Only a few weeks ago I was bemoaning the overuse of the phrase ‘change the world’. I heard this said far too often when I worked in the Valley, so it was heartening to read Jobs’ thoughts on the matter.
I do so hope Steve will have plenty more opportunities to part with such wisdom as he enjoys his retirement.
Zerply is a ‘professional network’ that helps you find like minded people by tags, skills, location and more. Essentially it’s a simpler, classier replacement for LinkedIn. It gained a degree of traction this week after being featured by Tina Roth Eisenberg, who perfectly summed up my problems with LinkedIn:
I had fallen out of love with LinkedIn a long time ago, but last week’s sneaky move (read about it here) pushed me over the edge. What a lost opportunity. LinkedIn was built on such a fantastic core idea. And then they tried to be twitter-and-facebook-and-everything-else at once. Bummer.

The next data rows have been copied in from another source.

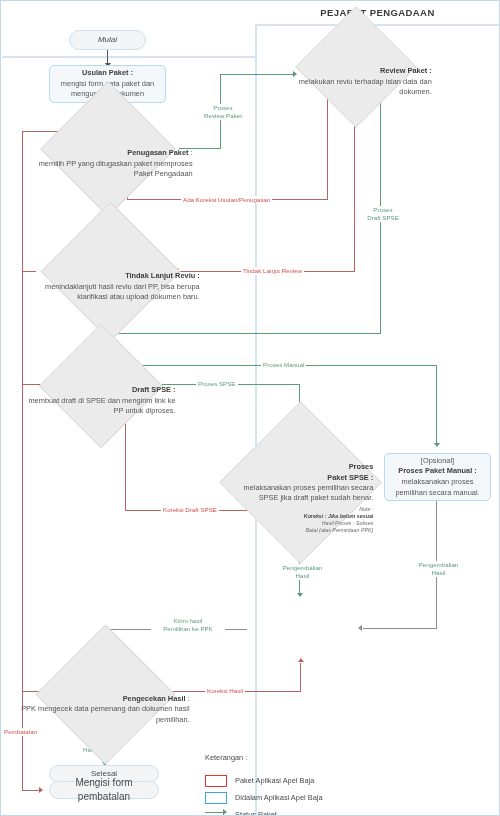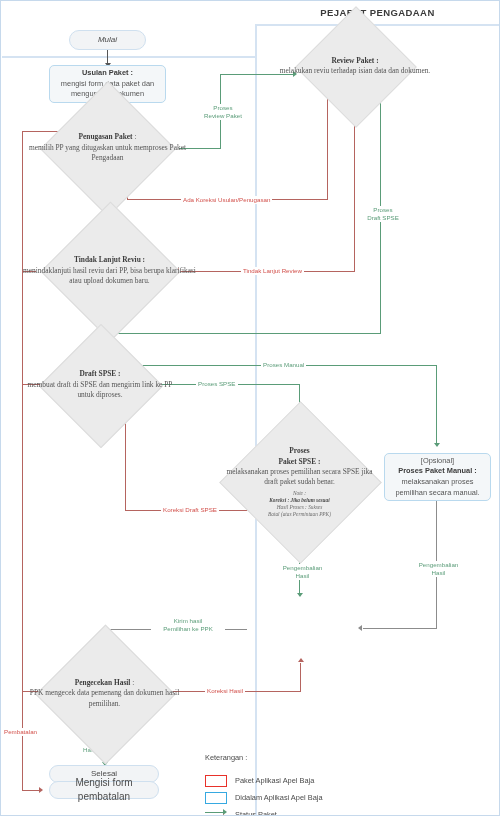--- a/index.html
+++ b/index.html
@@ -49,23 +49,23 @@
     font-size:7.4px;
   }
   
   .diamond-wrap{position:absolute;}
   .diamond-shape{
     position:absolute;left:0;top:0;width:100%;height:100%;
     background:#ebebeb;border:1px solid #dcdcdc;
     transform:rotate(45deg);
   }
   .diamond-txt{
-    position:absolute;left:-14%;top:0;width:128%;height:100%;
+    position:absolute;left:-14%;top:16px;width:128%;height:100%;
     display:flex;align-items:center;justify-content:center;
-    text-align:center;color:#555;font-size:7.4px;line-height:1.4;font-family:Liberation Serif, serif;
+    text-align:right;color:#555;font-size:7.4px;line-height:1.4;
   }
   .diamond-txt b{color:#3c3c3c;font-weight:bold;}
   .note{font-size:5.3px;line-height:1.32;color:#6c6c6c;font-style:italic;display:block;margin-top:2px;}
   .note b{font-weight:bold;color:#4a4a4a;font-style:italic;}
 
   
   .ln{position:absolute;}
   .g{background:#5a9c78;}   
   .r{background:#b5645f;}
   .gy{background:#8c8c8c;}  
@@ -213,21 +213,21 @@
       <b>Usulan Paket :</b><br>
       <span>mengisi form data paket dan mengupload dokumen</span>
     </span>
   </div>
 
   <div class="diamond-wrap" style="left:40px;top:110px;width:133px;height:74px;">
     <div class="diamond-shape" style="width:94px;height:94px;left:19px;top:-10px;"></div>
     <div class="diamond-txt">
       <span class="t">
         <b>Penugasan Paket</b><span> :</span><br>
-        <span>memilih PP yang ditugaskan untuk memproses Paket Pengadaan</span>
+        <span>memilih PP yang ditugaskan paket memproses Paket Pengadaan</span>
       </span>
     </div>
   </div>
 
   <div class="diamond-wrap" style="left:294px;top:32px;width:120px;height:66px;">
     <div class="diamond-shape" style="width:84px;height:84px;left:18px;top:-9px;"></div>
     <div class="diamond-txt">
       <span class="t">
         <b>Review Paket :</b><br>
         <span>melakukan reviu terhadap isian data dan dokumen.</span>

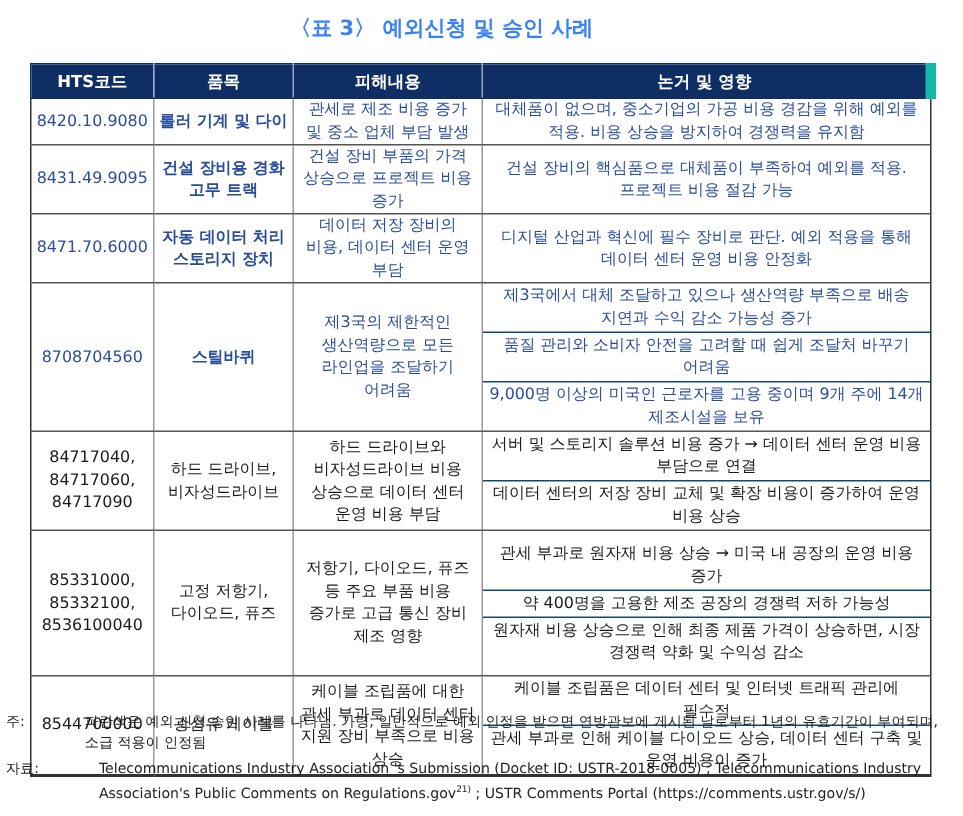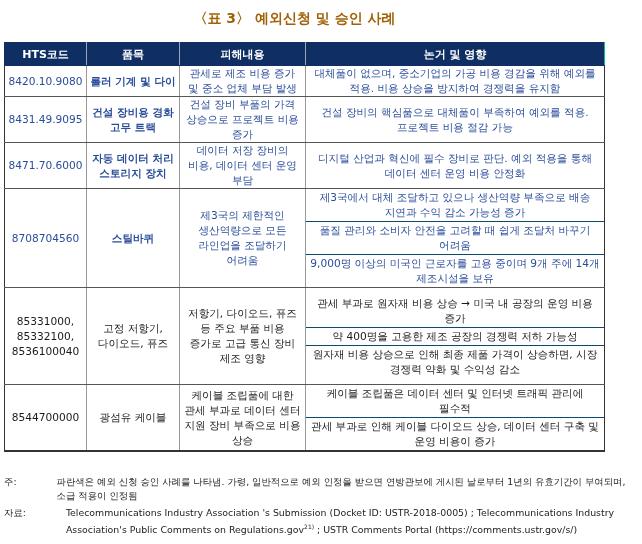--- a/index.html
+++ b/index.html
@@ -3,33 +3,33 @@
 <meta charset="utf-8">
 <style>
   html, body { margin: 0; padding: 0; background: #ffffff; }
   body {
     width: 642px; height: 544px; position: relative; overflow: hidden;
     font-family: "DejaVu Sans", "Liberation Sans", sans-serif;
     color: #1a1a1a;
   }
   .title {
     position: absolute; left: 0; top: 10px; width: 589px; text-align: center;
-    font-size: 14px; font-weight: bold; letter-spacing: 0px; color: #a16207;
+    font-size: 14px; font-weight: bold; letter-spacing: 0px; color: #3b82f6;
   }
   table.main {
-    position: absolute; left: 4px; top: 42px; width: 600px;
+    position: absolute; left: 20px; top: 42px; width: 600px;
     border-collapse: collapse; table-layout: fixed;
     font-size: 10.6px; line-height: 15px; padding-left: 32px;
   }
   table.main th {
     background: #0f2e63; color: #ffffff; font-weight: bold; font-size: 11px;
     height: 22px; padding: 0; text-align: center; border: 1px solid #0f2e63;
     border-right: 1px solid #9aa6bb;
   }
-  table.main th:last-child { border-right: 1px solid #14b8a6; }
+  table.main th:last-child { border-right: 7px solid #14b8a6; }
   table.main td {
     border: 1px solid #555; padding: 0 3px; vertical-align: middle;
     text-align: center; word-break: keep-all;
   }
   table.main td.col-code, table.main td.col-item, table.main td.col-damage {
     border-left: 1px solid #999; border-right: 1px solid #999;
   }
   table.main td.col-code { border-left: 1.5px solid #333; }
   table.main td.col-rationale { text-align: center; padding: 0 4px; border-right: 1.5px solid #333; }
   table.main tr.approved td { color: #2a4d9a; }
@@ -92,20 +92,31 @@
     <tr class="approved group-end" style="height:97px">
       <td class="col-code" style="font-weight:normal">8708704560</td>
       <td class="col-item">스틸바퀴</td>
       <td class="col-damage" style="font-weight:normal">제3국의 제한적인 생산역량으로 모든 라인업을 조달하기 어려움</td>
       <td class="col-rationale stack">
         <span class="sub">제3국에서 대체 조달하고 있으나 생산역량 부족으로 배송 지연과 수익 감소 가능성 증가</span>
         <span class="sub">품질 관리와 소비자 안전을 고려할 때 쉽게 조달처 바꾸기 어려움</span>
         <span class="sub">9,000명 이상의 미국인 근로자를 고용 중이며 9개 주에 14개 제조시설을 보유</span>
       </td>
     </tr>
+    <tr class="normal group-end" style="height:66px">
+      <td class="col-code" style="white-space:pre-line">84717040,
+84717060,
+84717090</td>
+      <td class="col-item" style="font-weight:normal">하드 드라이브, 비자성드라이브</td>
+      <td class="col-damage">하드 드라이브와 비자성드라이브 비용 상승으로 데이터 센터 운영 비용 부담</td>
+      <td class="col-rationale stack">
+        <span class="sub">서버 및 스토리지 솔루션 비용 증가 → 데이터 센터 운영 비용 부담으로 연결</span>
+        <span class="sub">데이터 센터의 저장 장비 교체 및 확장 비용이 증가하여 운영 비용 상승</span>
+      </td>
+    </tr>
     <tr class="normal group-end" style="height:97px">
       <td class="col-code" style="white-space:pre-line">85331000,
 85332100,
 8536100040</td>
       <td class="col-item" style="font-weight:normal">고정 저항기, 다이오드, 퓨즈</td>
       <td class="col-damage">저항기, 다이오드, 퓨즈 등 주요 부품 비용 증가로 고급 통신 장비 제조 영향</td>
       <td class="col-rationale stack">
         <span class="sub">관세 부과로 원자재 비용 상승 → 미국 내 공장의 운영 비용 증가</span>
         <span class="sub">약 400명을 고용한 제조 공장의 경쟁력 저하 가능성</span>
         <span class="sub">원자재 비용 상승으로 인해 최종 제품 가격이 상승하면, 시장 경쟁력 약화 및 수익성 감소</span>

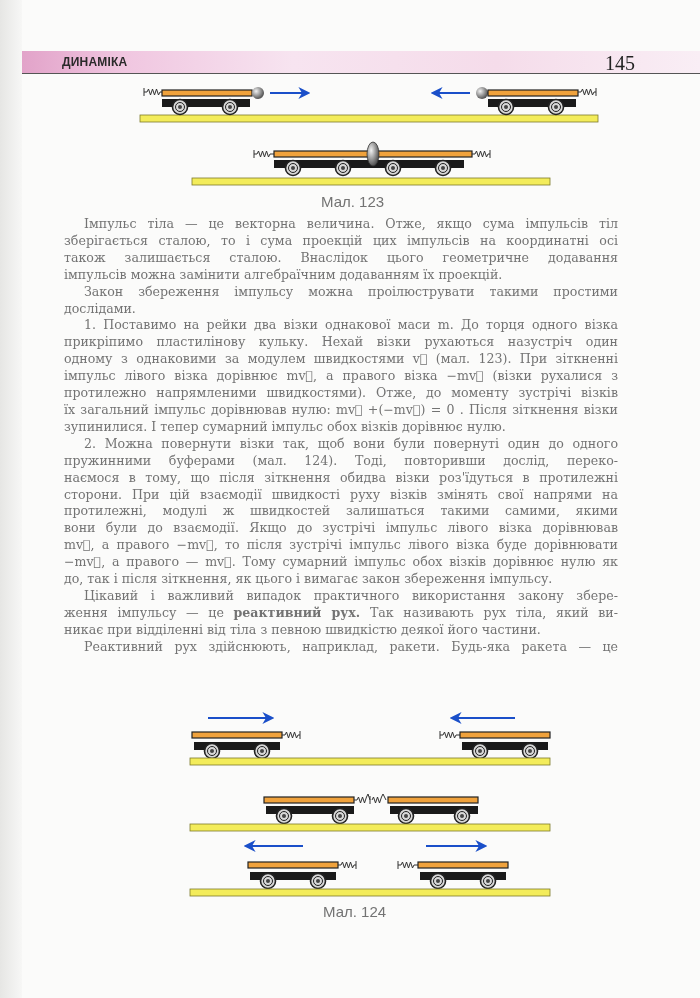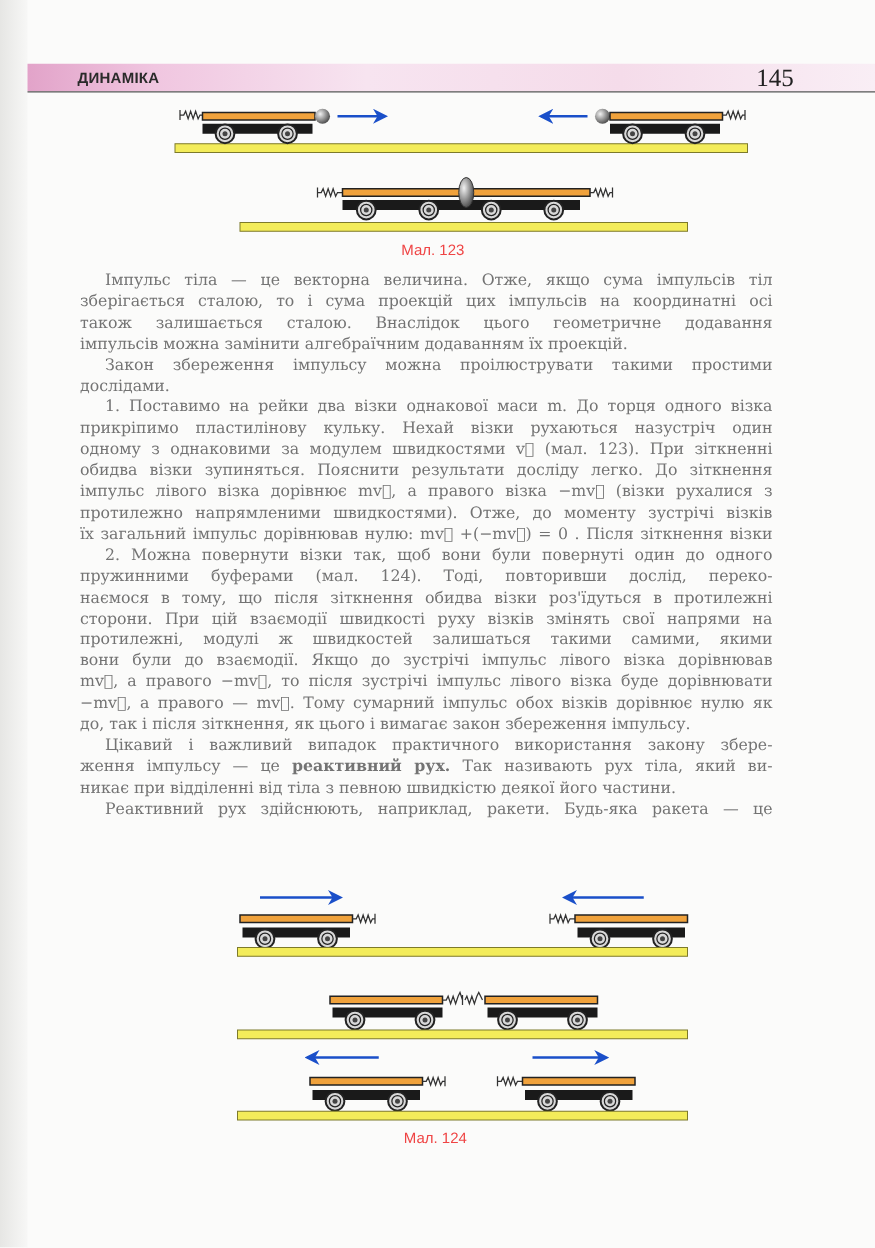--- a/index.html
+++ b/index.html
@@ -2,21 +2,21 @@
 <html><head>
 <meta charset="utf-8">
 <style>
   html,body{margin:0;padding:0;}
   body{width:700px;height:998px;background:#fbfbfa;position:relative;overflow:hidden;font-family:"DejaVu Serif",serif;color:#1a1a1a;}
   .left-shadow{position:absolute;left:0;top:0;width:22px;height:998px;background:linear-gradient(to right,#e6e6e4,#f7f7f6);}
   .header-band{position:absolute;left:22px;top:51px;width:678px;height:22px;background:linear-gradient(to right,#e2a3c9 0%,#f0c6e0 15%,#f7e4f0 40%,#f5dcea 70%,#f9eef5 100%);border-bottom:1.5px solid #555;}
   .section-title{position:absolute;left:62px;top:55px;font-family:"Liberation Sans",sans-serif;font-size:12px;font-weight:bold;color:#2a2a2a;letter-spacing:0.2px;}
   .page-number{position:absolute;left:605px;top:52px;font-family:"Liberation Serif",serif;font-size:20px;color:#222;}
   .figure{position:absolute;}
-  .caption{position:absolute;font-family:"Liberation Sans",sans-serif;font-size:12px;color:#ef4444;}
+  .caption{position:absolute;font-family:"Liberation Sans",sans-serif;font-size:15px;color:#737373;}
   .text{position:absolute;left:64px;top:216px;width:554px;font-family:"DejaVu Serif",serif;font-size:12.6px;line-height:16.9px;text-align:justify;color:#737373;}
   .text p{margin:0;text-indent:20px;}
   .text b{font-weight:bold;margin-top:44px;}
   .line{display:block;text-align:justify;text-align-last:justify;white-space:nowrap;}
   .line.last{text-align-last:left;}
 </style>
 </head>
 <body>
 
 <div class="left-shadow"></div>
@@ -87,24 +87,24 @@
     <span class="line last" style="text-indent:0">імпульсів можна замінити алгебраїчним додаванням їх проекцій.</span>
   </p>
   <p>
     <span class="line">Закон збереження імпульсу можна проілюструвати такими простими</span>
     <span class="line last" style="text-indent:0">дослідами.</span>
   </p>
   <p>
     <span class="line">1. Поставимо на рейки два візки однакової маси m. До торця одного візка</span>
     <span class="line" style="text-indent:0">прикріпимо пластилінову кульку. Нехай візки рухаються назустріч один</span>
     <span class="line" style="text-indent:0">одному з однаковими за модулем швидкостями v⃗ (мал. 123). При зіткненні</span>
-    <span class="line" style="text-indent:0">обидва візки зупиняться. Пояснити результати досліду легко. До зіткнення</span>
     <span class="line" style="text-indent:0">імпульс лівого візка дорівнює mv⃗, а правого візка −mv⃗ (візки рухалися з</span>
     <span class="line" style="text-indent:0">протилежно напрямленими швидкостями). Отже, до моменту зустрічі візків</span>
     <span class="line" style="text-indent:0">їх загальний імпульс дорівнював нулю: mv⃗ +(−mv⃗) = 0 . Після зіткнення візки</span>
+    <span class="line last" style="text-indent:0">зупинилися. І тепер сумарний імпульс обох візків дорівнює нулю.</span>
   </p>
   <p>
     <span class="line">2. Можна повернути візки так, щоб вони були повернуті один до одного</span>
     <span class="line" style="text-indent:0">пружинними буферами (мал. 124). Тоді, повторивши дослід, переко-</span>
     <span class="line" style="text-indent:0">наємося в тому, що після зіткнення обидва візки роз'їдуться в протилежні</span>
     <span class="line" style="text-indent:0">сторони. При цій взаємодії швидкості руху візків змінять свої напрями на</span>
     <span class="line" style="text-indent:0">протилежні, модулі ж швидкостей залишаться такими самими, якими</span>
     <span class="line" style="text-indent:0">вони були до взаємодії. Якщо до зустрічі імпульс лівого візка дорівнював</span>
     <span class="line" style="text-indent:0">mv⃗, а правого −mv⃗, то після зустрічі імпульс лівого візка буде дорівнювати</span>
     <span class="line" style="text-indent:0">−mv⃗, а правого — mv⃗. Тому сумарний імпульс обох візків дорівнює нулю як</span>

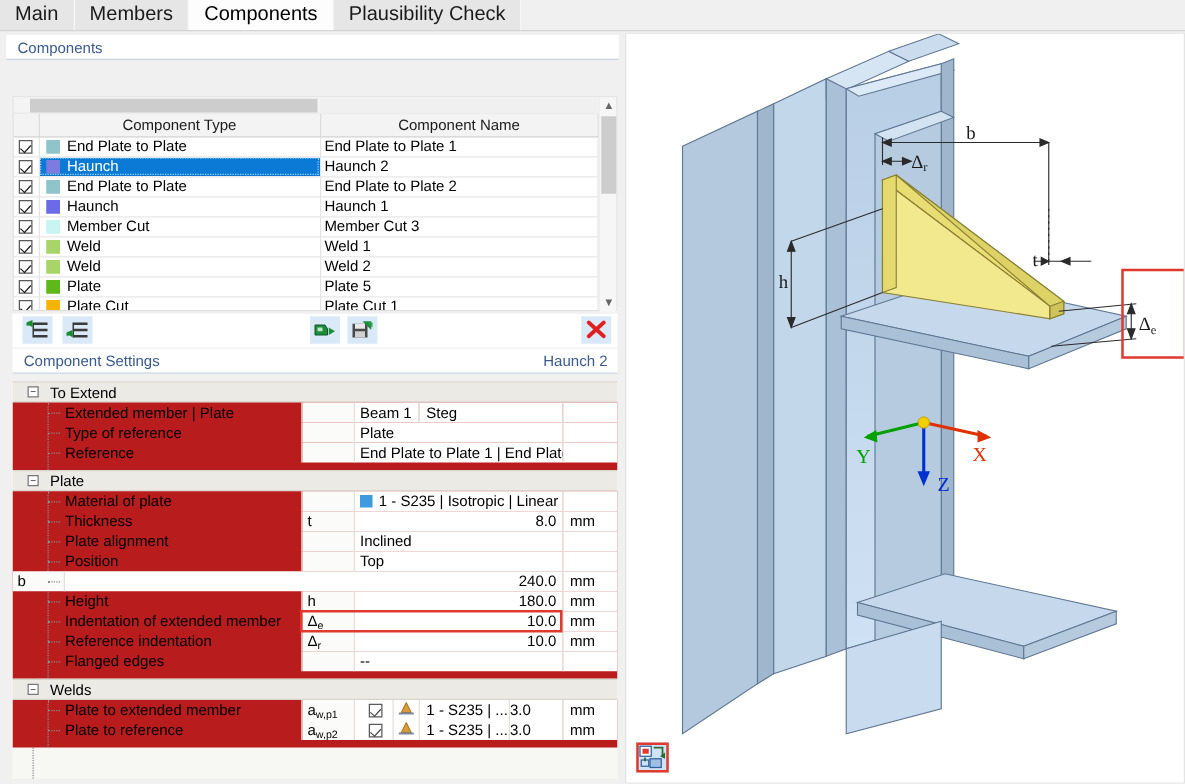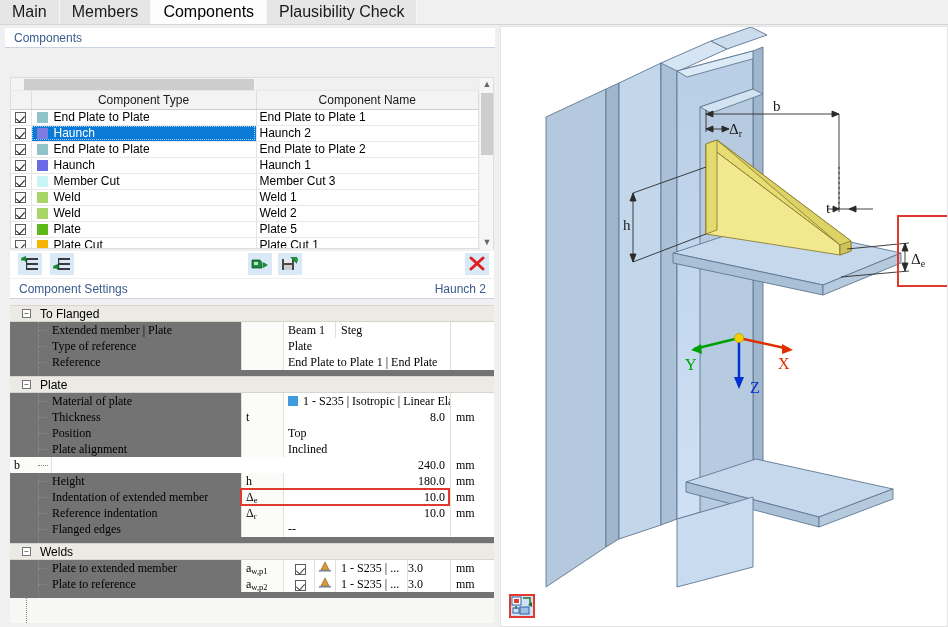--- a/index.html
+++ b/index.html
@@ -163,21 +163,21 @@
     padding-left: 30px;
     color: #000;
   }
   .sect .exp {
     position: absolute; left: 12px; top: 3px;
     width: 9px; height: 9px;
     border: 1px solid #767676; background: #fff;
     font-size: 8px; line-height: 7px; text-align: center; color: #222;
     cursor: pointer;
   }
-  .sectbody { background: #737373; position: relative; font-family: Liberation Serif, serif; }
+  .sectbody { background: #b91c1c; position: relative; }
   .prow {
     position: relative;
     height: 16px; line-height: 16px;
     font-size: 12px;
     display: flex;
     align-items: stretch;
   }
   .prow .plabel {
     width: 232px;
     padding-left: 42px;
@@ -403,21 +403,21 @@
     </div>
 
     <div class="grouphead" style="position:absolute;left:5px;top:251px;width:484px">
       <span>Component Settings</span>
       <span class="right">Haunch 2</span>
     </div>
 
     <div class="propwrap">
       <div class="sectvert"></div>
       <div id="prop-sections">
-          <div class="sect"><span class="exp">−</span><span>To Flanged</span></div>
+          <div class="sect"><span class="exp">−</span><span>To Extend</span></div>
           <div class="sectbody">
             <div class="treevert"></div>
             <div class="prow">
               <div class="treeline"></div>
               <div class="plabel">Extended member | Plate</div>
               <div class="psym"></div>
               <div class="pval">Beam 1</div>
               <div class="pval2">Steg</div>
               <div class="punit"></div>
             </div>
@@ -449,30 +449,30 @@
             </div>
             <div class="prow">
               <div class="treeline"></div>
               <div class="plabel">Thickness</div>
               <div class="psym">t</div>
               <div class="pval num">8.0</div>
               <div class="punit">mm</div>
             </div>
             <div class="prow">
               <div class="treeline"></div>
+              <div class="plabel">Plate alignment</div>
+              <div class="psym"></div>
+              <div class="pval">Inclined</div>
+              <div class="punit"></div>
+            </div>
+            <div class="prow">
+              <div class="treeline"></div>
               <div class="plabel">Position</div>
               <div class="psym"></div>
               <div class="pval">Top</div>
-              <div class="punit"></div>
-            </div>
-            <div class="prow">
-              <div class="treeline"></div>
-              <div class="plabel">Plate alignment</div>
-              <div class="psym"></div>
-              <div class="pval">Inclined</div>
               <div class="punit"></div>
             </div>
             <div class="prow">
               <div class="treeline"></div>
               <div class="psym">b</div>
               <div class="pval num">240.0</div>
               <div class="punit">mm</div>
             </div>
             <div class="prow">
               <div class="treeline"></div>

I’ve deleted my LinkedIn account. You can now find my professional profile on Zerply.
This week Adobe revealed Muse, yet another web application but this time aimed at print designers looking to transfer their skills to the web. However this app has created some controversy, not only due the quality of the code it outputs, but also the claims made in the marketing videos.
Facebook’s continuing hoovering up of top design talent has been worrying me for some months. The shopping spree continued earlier this month with the acquisition of Push Pop Press, a promising start-up building an innovative digital publishing platform.